I get it near me; esp the ‘tagging’; paint it over no matter what
“Bankers Cost Public Billions”
That’s a crock! It was trillions, not billions. Americans lost a third of their net worth.
@8 This blog doesn’t do hate. It does constructive criticism, a subject you know nothing about. It’s your side that’s doing hate.
@11 Sounds like that fucker has a plastic explosives fetish.
@16 See the jackass @9 & 13, might be the same kid.
Plastique. Plastic is for squares like you.
Easy, old codger.
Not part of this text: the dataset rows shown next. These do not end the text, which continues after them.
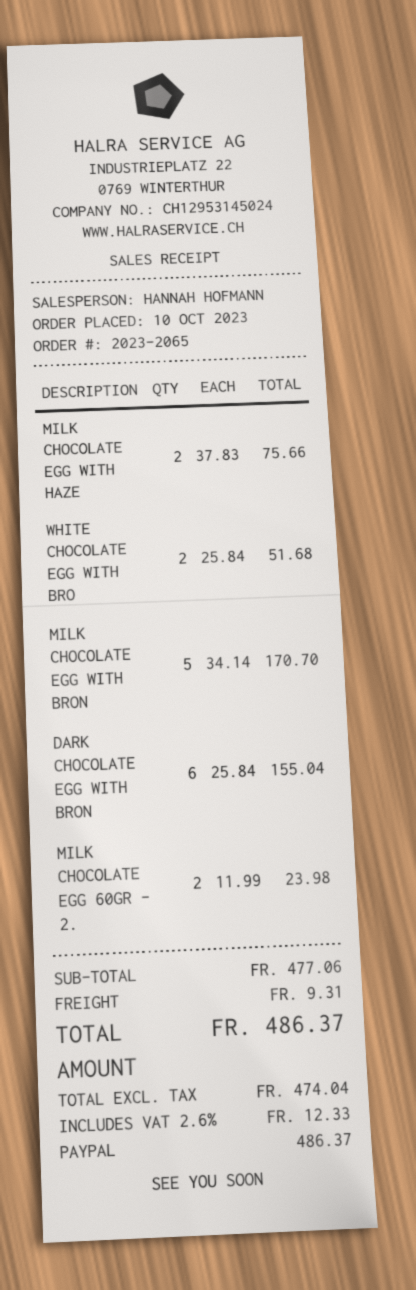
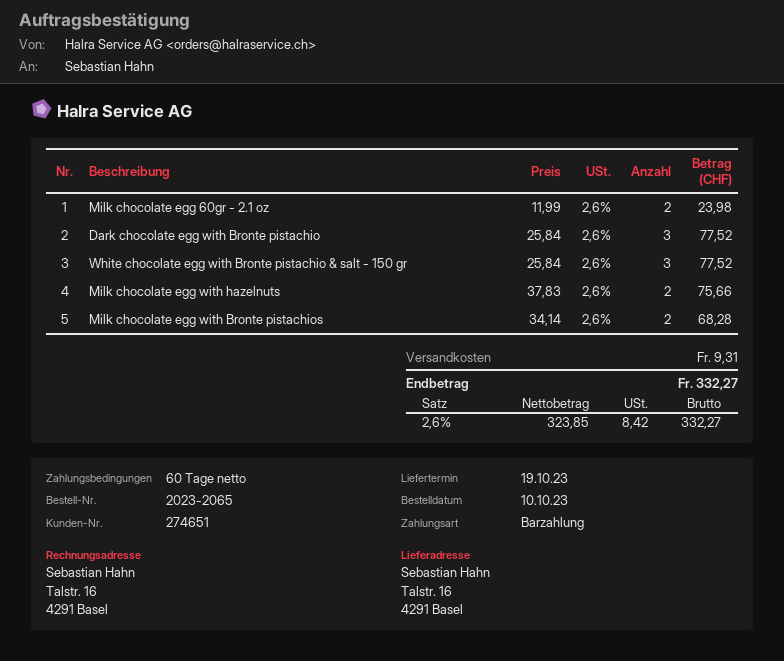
payment method: PayPal -> cash
WHITE CHOCOLATE EGG WITH BRO: 2 x 25.84 = 51.68 -> 3 x 25.84 = 77.52
MILK CHOCOLATE EGG WITH BRON: 5 x 34.14 = 170.70 -> 2 x 34.14 = 68.28
DARK CHOCOLATE EGG WITH BRON: 6 x 25.84 = 155.04 -> 3 x 25.84 = 77.52
net: 474.04 -> 323.85
tax: 2.6% = 12.33 -> 2.6% = 8.42
total: 486.37 -> 332.27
You’re letting your fat rolls smother your brains again.
I hate it when you say that.
@20…so says the resident Goebbels…
Grrrr. Don’t you just hate it when rhp lays his hate on us?
And I really hate it when rhp disease is my own damn fault. Jackass fetish fucker that I am, I typed IED when — since this is about rhp — I should have typed IUD.
I hate myself.
@23 Bullshit. It’s spelled “plastic” unless you’re French, and you conservatives are supposed to know the French are goddamed appeasers and traitors (remember “Freedom Fries”?).
@24 A little thin-skinned, are you? Awwwwwwwww.
@25 Some people can’t handle the truth.
Poor dear old Rabbit doesn’t know Shiite from Shinola.
@27 “I hate myself.”
Hmmm, you’re not as stupid as you look. You’re still pretty stupid, though.
@31 You forgot the Kurds. Why did you leave out the Kurds? Got something against them? Iraq has three factions, numbnuts. I can see you’re not exactly a Langley alumnus.
Poor dear old Rabbit doesn’t know his Kurds from his whey.
@31 “Can you say, “Shiite”? Can you say, “Sunni”? I KNEW you could!!!”
Where did that come from? I sure didn’t write it.
My Weakly Reader: The April Fool (no, not Rabbit, not this time) Seattle Weekly did a things-to-hate-about-Seattle cover. Kept waiting for Stoner Lee to pick up on hateful item #15, but he’s MIA and FUBAR. So I’ll have to do #15 myself, as soon as I shake Rabbit off my leg. Hate it when he tries to hump my shins.
So here’s the dope:
Mainline some Thorazine into Lee’s bloodstream, and see if he can pull himself together and …
Discuss.
Came from your pet boy, Art.
So what’s with you and the ho-ho-hos?
No, but how about some cheese-eating surrender monkey on the side?
(Yo! Hareball! You there?)
@39 “(Yo! Hareball! You there?)”
Nah, I went to bed 1/2 hour ago.
I’m confused. So according to Charles Mudede, there should be no local stories in the Seattle Times?
We Know…
@31 That wasn’t even him, Einstein.
@37, @43.
Showed you the highest form of flattery. I stole your excellent stuff.